● **Problem to work on**: Find the line in the data below that contains "summarizing, and plotting.". Return that line and all the lines after it, unchanged.

• • •

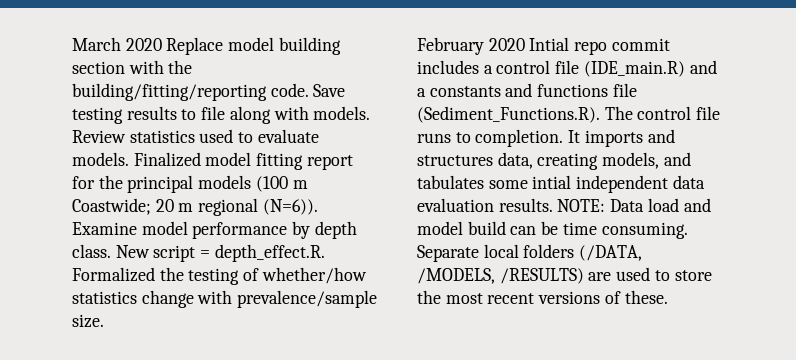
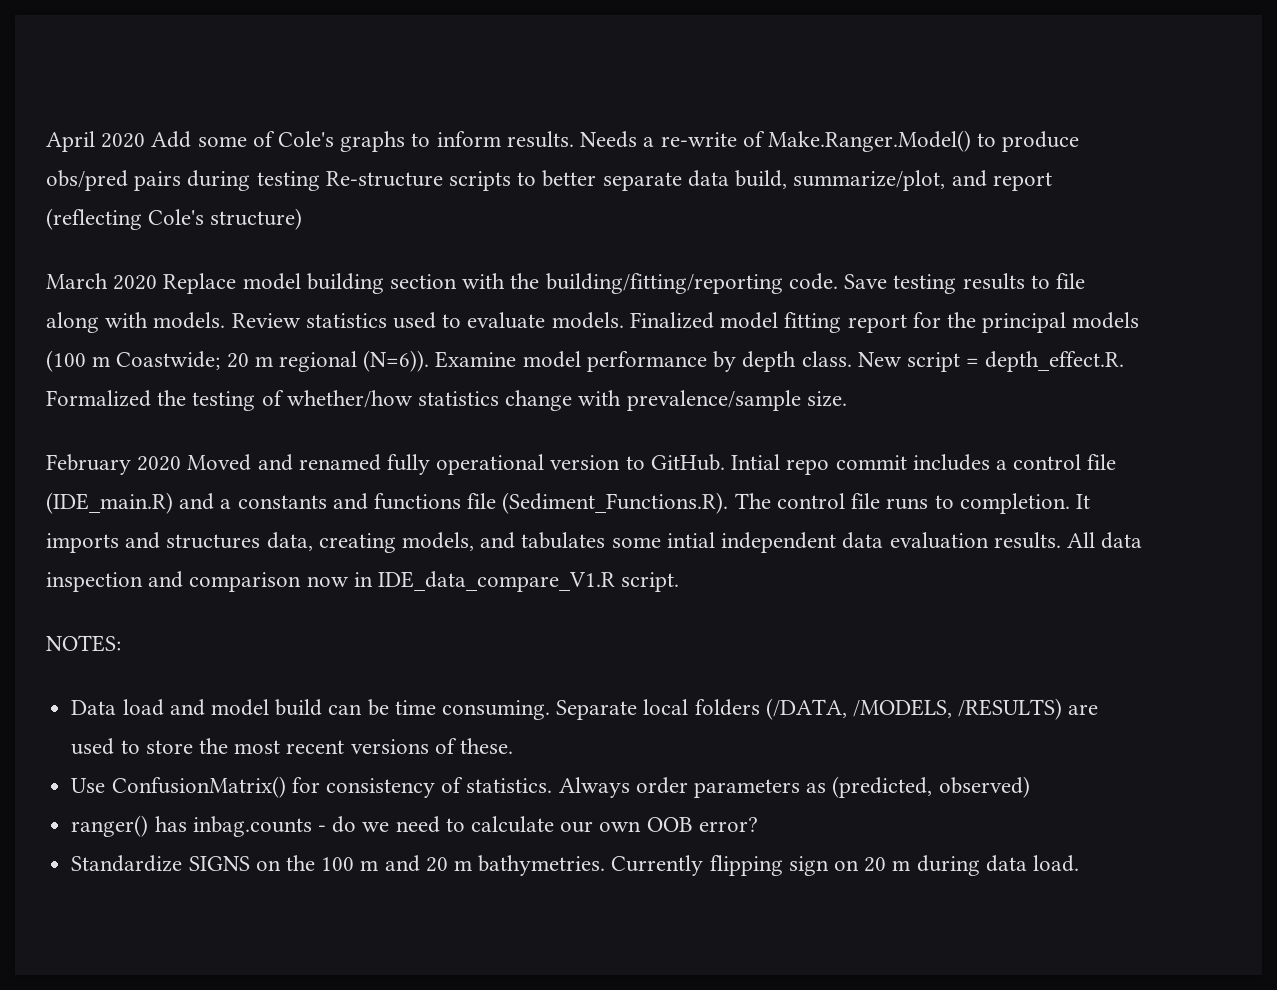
+ April 2020 Add some of Cole's graphs to inform results. Needs a re-write of Make.Ranger.Model() to produce obs/pred pairs during testing Re-structure scripts to better separate data build, summarize/plot, and report (reflecting Cole's structure)
- February 2020 Intial repo commit includes a control file (IDE_main.R) and a constants and functions file (Sediment_Functions.R). The control file runs to completion.
+ February 2020 Moved and renamed fully operational version to GitHub. Intial repo commit includes a control file (IDE_main.R) and a constants and functions file (Sediment_Functions.R). The control file runs to completion.
- NOTE: Data load and model build can be time consuming.
+ All data inspection and comparison now in IDE_data_compare_V1.R script.
+ NOTES:
+ Data load and model build can be time consuming.
+ Use ConfusionMatrix() for consistency of statistics. Always order parameters as (predicted, observed)
+ ranger() has inbag.counts - do we need to calculate our own OOB error?
+ Standardize SIGNS on the 100 m and 20 m bathymetries. Currently flipping sign on 20 m during data load.

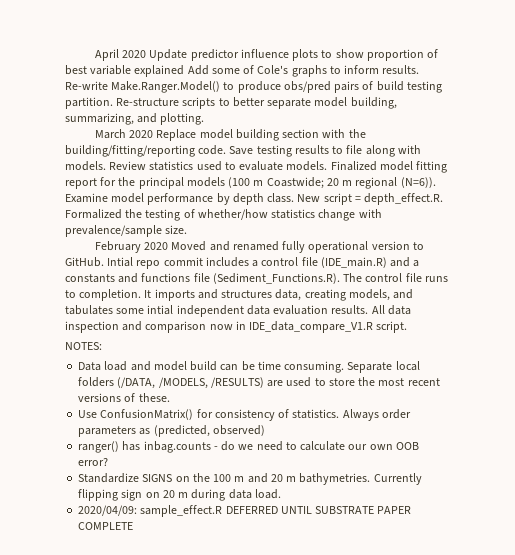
- April 2020 Add some of Cole's graphs to inform results.
+ April 2020 Update predictor influence plots to show proportion of best variable explained Add some of Cole's graphs to inform results.
- Needs a re-write of Make.Ranger.Model() to produce obs/pred pairs during testing Re-structure scripts to better separate data build, summarize/plot, and report (reflecting Cole's structure)
+ Re-write Make.Ranger.Model() to produce obs/pred pairs of build testing partition. Re-structure scripts to better separate model building, summarizing, and plotting.
+ 2020/04/09: sample_effect.R DEFERRED UNTIL SUBSTRATE PAPER COMPLETE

• • •

● **Result**:
+ Re-write Make.Ranger.Model() to produce obs/pred pairs of build testing partition. Re-structure scripts to better separate model building, summarizing, and plotting.
+ 2020/04/09: sample_effect.R DEFERRED UNTIL SUBSTRATE PAPER COMPLETE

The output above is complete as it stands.